Los contrincantes estaban nerviosos. Sabían que si perdían se venían tiempos difíciles, sobre todo, porque no están acostumbrados a perder. “Las Competencias Nacionales de Mesa son nuestras”, susurraba uno, desesperado, buscando en su cabeza la tranquilidad necesaria para sobrellevarla. El Jurado miraba, esperaba, simulando paciencia y discutían entre ellos. Nunca habían discutido en una de estas competencias porque siempre había indicadores claros que los hacían decidir por uno u otro. Pero esta vez era distinto. Esta multitud atacaba al sentido común de estas competencias, ese sentido común que acababan de perder en el mismo momento en el que esa mesa entró por las puertas de este estadio. Algunos de los jueces comenzaron a plantear disidencias dentro del Jurado y eso, para la multitud, comenzaba a ser una victoria.

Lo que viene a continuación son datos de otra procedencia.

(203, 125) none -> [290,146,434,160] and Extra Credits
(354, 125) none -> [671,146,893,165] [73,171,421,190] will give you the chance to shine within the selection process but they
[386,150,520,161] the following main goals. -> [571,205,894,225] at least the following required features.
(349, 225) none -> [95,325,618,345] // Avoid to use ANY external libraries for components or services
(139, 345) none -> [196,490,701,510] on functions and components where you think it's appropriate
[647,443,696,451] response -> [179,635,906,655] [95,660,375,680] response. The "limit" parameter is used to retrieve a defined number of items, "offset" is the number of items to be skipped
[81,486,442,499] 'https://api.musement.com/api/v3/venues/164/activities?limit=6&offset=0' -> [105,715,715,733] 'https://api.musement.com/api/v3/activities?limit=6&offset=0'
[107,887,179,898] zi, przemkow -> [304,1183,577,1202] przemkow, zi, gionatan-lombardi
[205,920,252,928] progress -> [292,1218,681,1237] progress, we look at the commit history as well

Y esa victoria, supongamos, que la multitud la logra, y ahí descubre que la mayor dificultad de la competencia radica después de ganarla. Los vecinos, entonces, se dedican a pensar en cómo hacer para que el tiempo, ese modificador constante, no genere condiciones para que la siguiente competencia vuelva a ganar y así poder avanzar de nivel, pasando del nacional al continental, y llegar al mundial, así, con fuerza y también ganarla.

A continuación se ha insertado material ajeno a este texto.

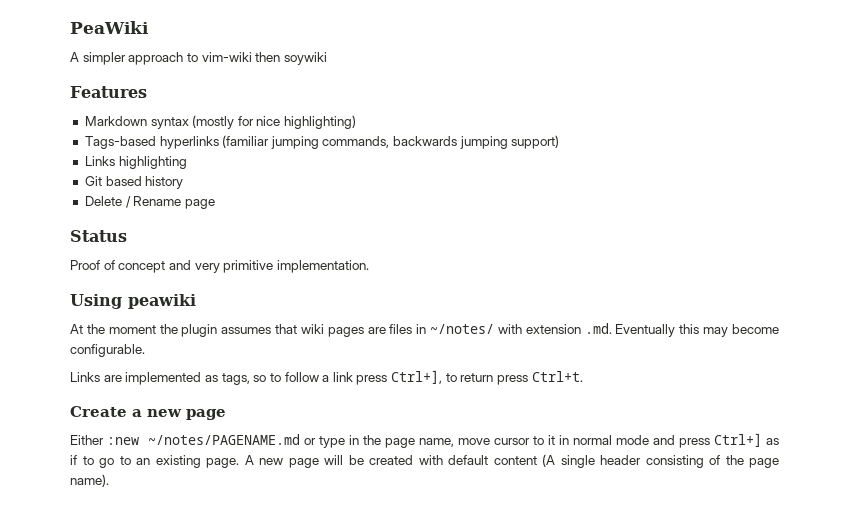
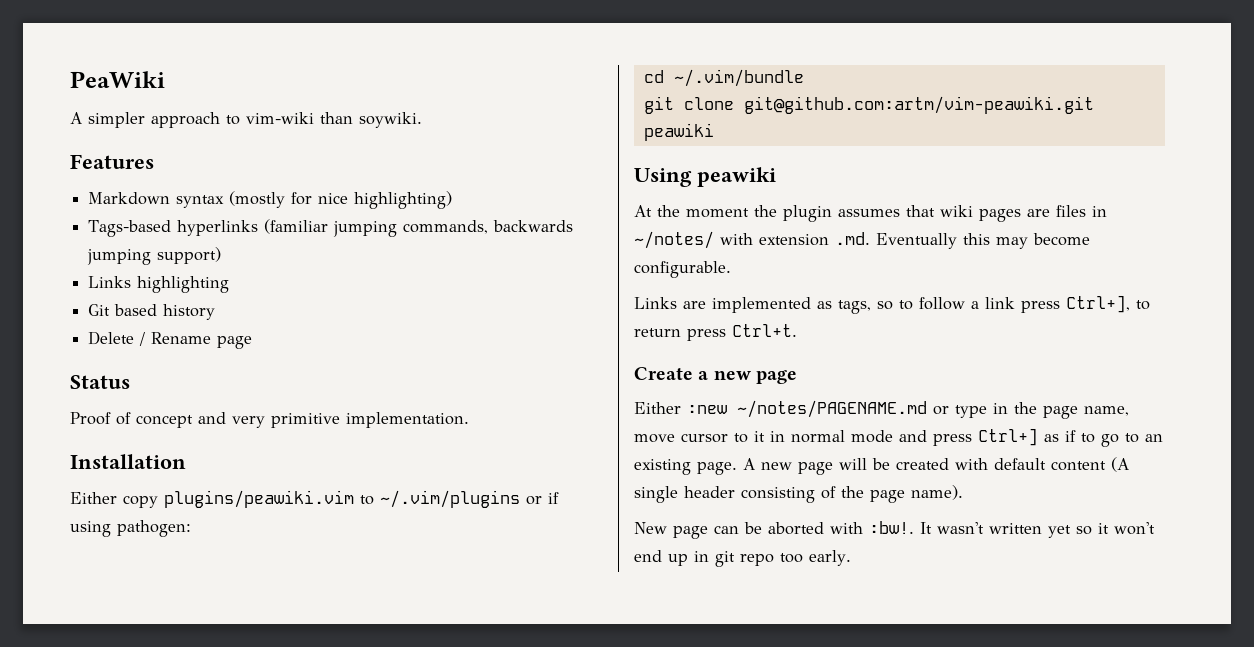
[255,52,327,65] then soywiki -> [320,112,422,128] than soywiki.
(369, 266) none -> [70,454,186,469] [70,490,559,508] [70,520,191,537] [643,69,804,87] [643,96,1094,114] [643,123,714,141] // Installation // Either copy plugins/peawiki.vim to ~/.vim/plugins or if using pathogen: // cd ~/.vim/bundle // git clone git@github.com:artm/vim-peawiki.git peawiki
(109, 480) none -> [634,521,1155,539] [634,550,851,567] // New page can be aborted with :bw!. It wasn't written yet so it won't end up in git repo too early.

O supongamos que esta vez no se gana, y que sólo queda esperar a la siguiente competencia, con más preparación, con más detalles, con más perfección, con la seguridad de que no se perdió por incapacidades sino por desconcierto, de los otros o del Jurado. Pero sabiendo que se puede ganar. Y la tarea ahí es seguir siendo una multitud, porque si se deja de ser una multitud, la mesa quedará en manos de unos pocos que después decidirán por ellos los arreglos de la mesa y no por todos los que una vez fueron.

La otra opción es volver de trabajar o de salir a bailar, no ver o hacer que no vimos el sobre, y comer algo en la mesa de la cocina, sin siquiera imaginar en que existen las Competencias Nacionales de Mesas, o sin siquiera imaginar, que es un tanto más triste y aburrido, para terminar acostándonos, mirar un poco de tele y dormir sin despertarnos por los sueños. El sobre estará, más o menos oculto, esperando ser abierto en la puerta de casa y las competencias de mesas se seguirán haciendo aunque nos hagamos lo boludos.